- WHAT YOU SHOULD DO
Look below for the line that contains "HOUTEN GELUKSPOPPETJE: 7", then copy it and each following line exactly, through and including the line that contains "total: 3641.03 -> 3609.25".

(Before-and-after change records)
-----

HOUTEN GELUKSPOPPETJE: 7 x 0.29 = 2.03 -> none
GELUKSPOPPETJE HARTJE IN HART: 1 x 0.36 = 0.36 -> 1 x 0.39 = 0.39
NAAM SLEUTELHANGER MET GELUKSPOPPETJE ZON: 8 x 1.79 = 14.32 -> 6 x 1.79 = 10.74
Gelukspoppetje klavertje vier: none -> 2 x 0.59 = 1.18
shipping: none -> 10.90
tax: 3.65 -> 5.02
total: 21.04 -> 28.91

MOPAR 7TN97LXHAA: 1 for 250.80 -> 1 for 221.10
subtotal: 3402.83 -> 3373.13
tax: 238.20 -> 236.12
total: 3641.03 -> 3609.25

-----

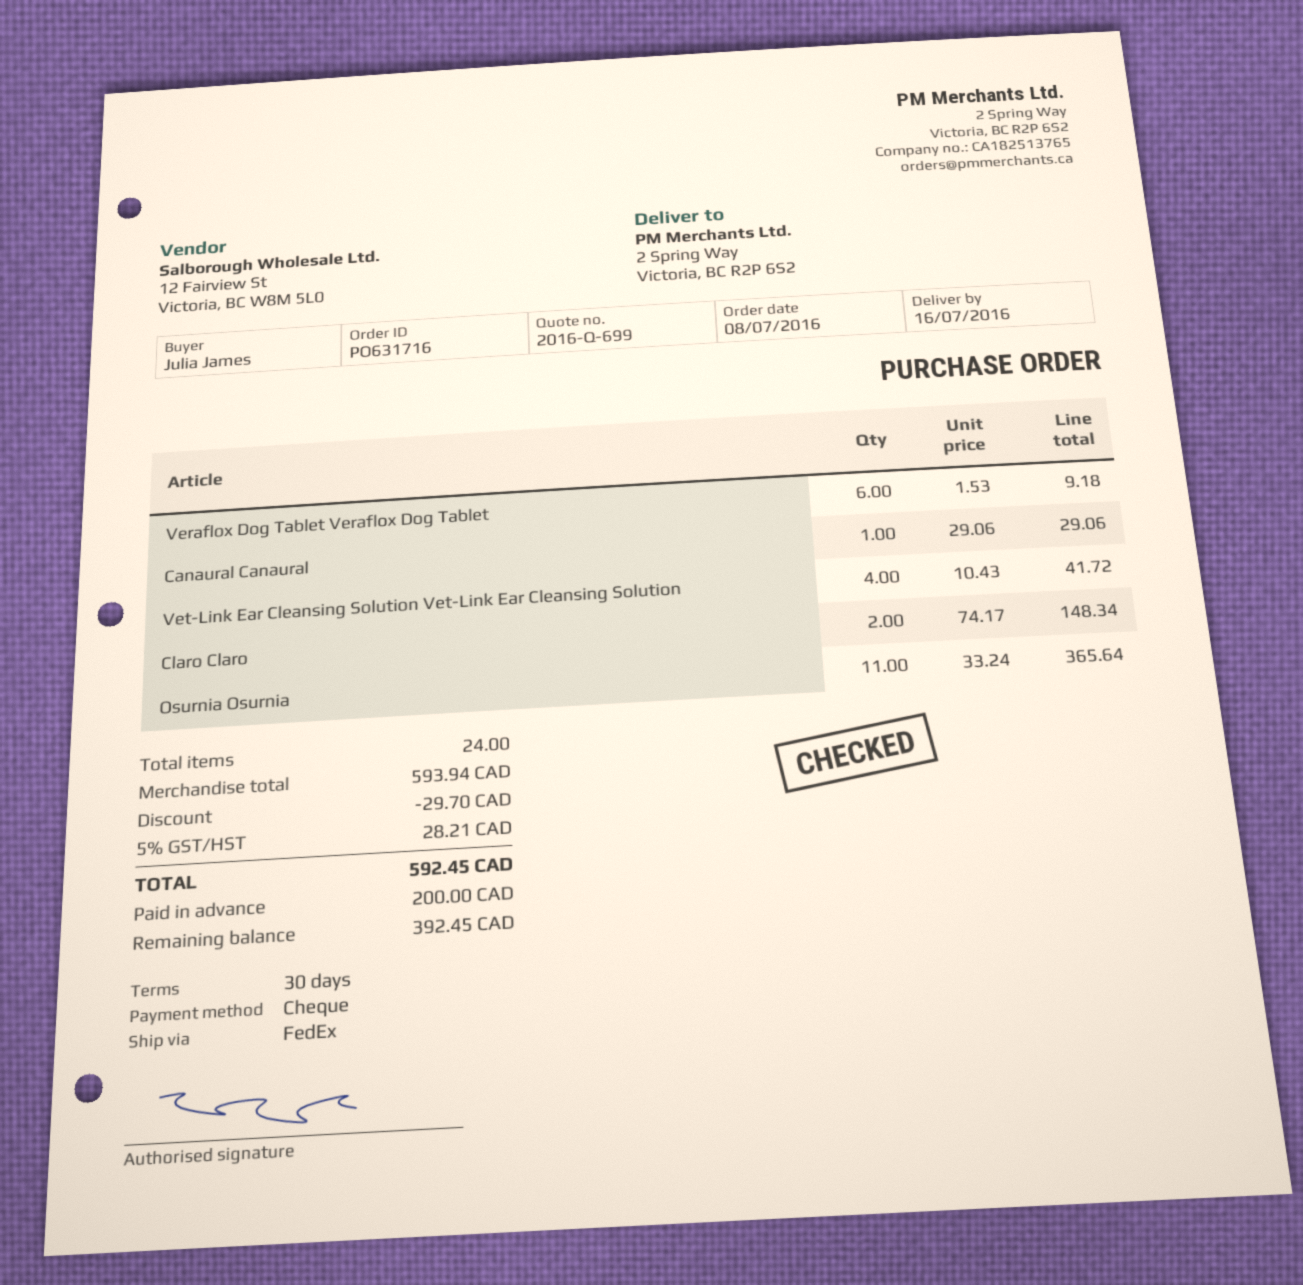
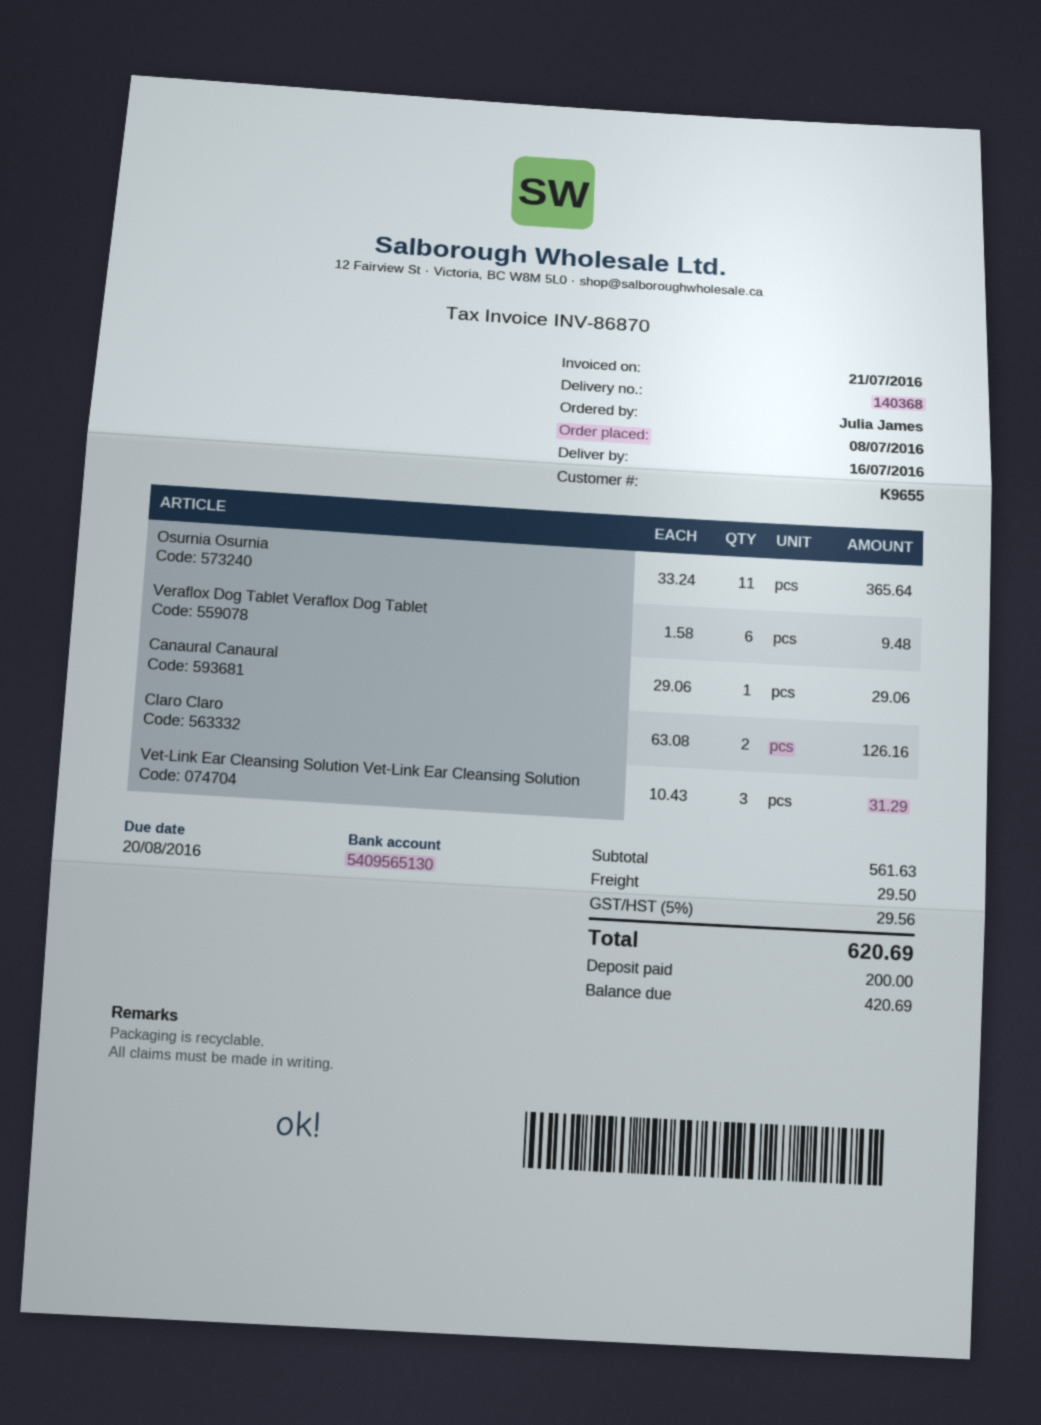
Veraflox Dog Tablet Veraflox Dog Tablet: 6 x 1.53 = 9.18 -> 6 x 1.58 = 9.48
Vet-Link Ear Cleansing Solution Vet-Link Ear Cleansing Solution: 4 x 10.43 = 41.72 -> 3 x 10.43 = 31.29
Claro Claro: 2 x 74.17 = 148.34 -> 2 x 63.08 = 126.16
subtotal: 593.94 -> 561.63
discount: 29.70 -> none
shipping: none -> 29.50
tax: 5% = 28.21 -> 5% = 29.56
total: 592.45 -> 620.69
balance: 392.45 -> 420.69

-----

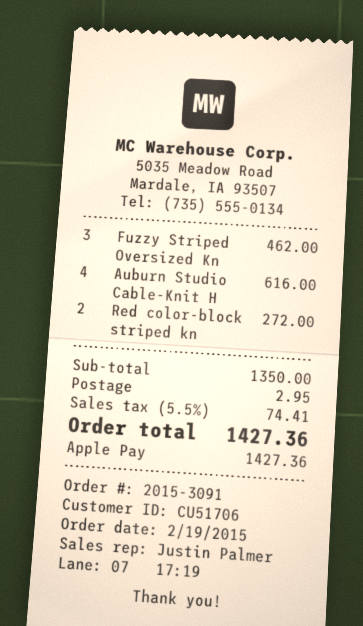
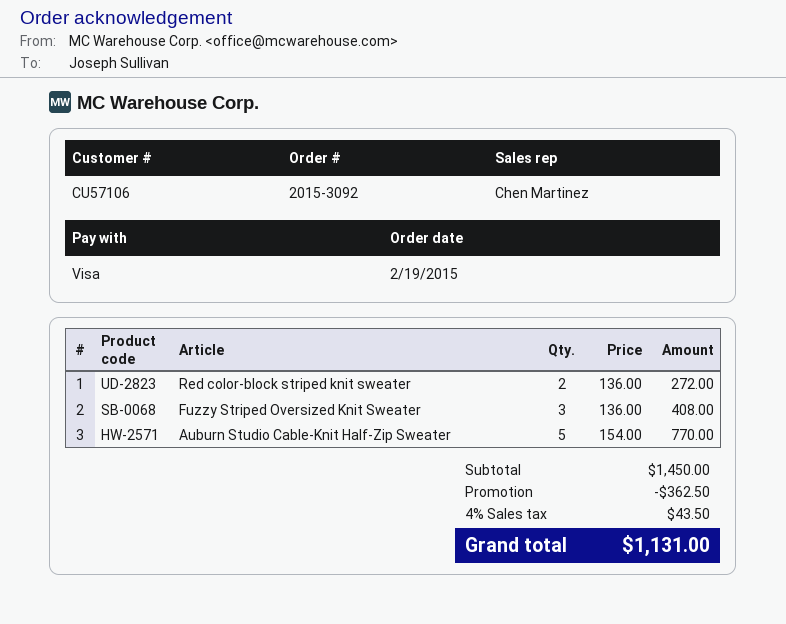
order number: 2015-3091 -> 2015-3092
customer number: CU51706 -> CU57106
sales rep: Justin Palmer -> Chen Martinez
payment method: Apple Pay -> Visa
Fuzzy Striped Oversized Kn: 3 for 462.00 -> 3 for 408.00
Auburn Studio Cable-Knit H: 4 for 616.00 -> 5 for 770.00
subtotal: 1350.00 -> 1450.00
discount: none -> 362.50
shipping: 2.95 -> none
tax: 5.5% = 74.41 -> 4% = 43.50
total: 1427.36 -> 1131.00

-----

- OUTPUT OF THE EXERCISE
HOUTEN GELUKSPOPPETJE: 7 x 0.29 = 2.03 -> none
GELUKSPOPPETJE HARTJE IN HART: 1 x 0.36 = 0.36 -> 1 x 0.39 = 0.39
NAAM SLEUTELHANGER MET GELUKSPOPPETJE ZON: 8 x 1.79 = 14.32 -> 6 x 1.79 = 10.74
Gelukspoppetje klavertje vier: none -> 2 x 0.59 = 1.18
shipping: none -> 10.90
tax: 3.65 -> 5.02
total: 21.04 -> 28.91

MOPAR 7TN97LXHAA: 1 for 250.80 -> 1 for 221.10
subtotal: 3402.83 -> 3373.13
tax: 238.20 -> 236.12
total: 3641.03 -> 3609.25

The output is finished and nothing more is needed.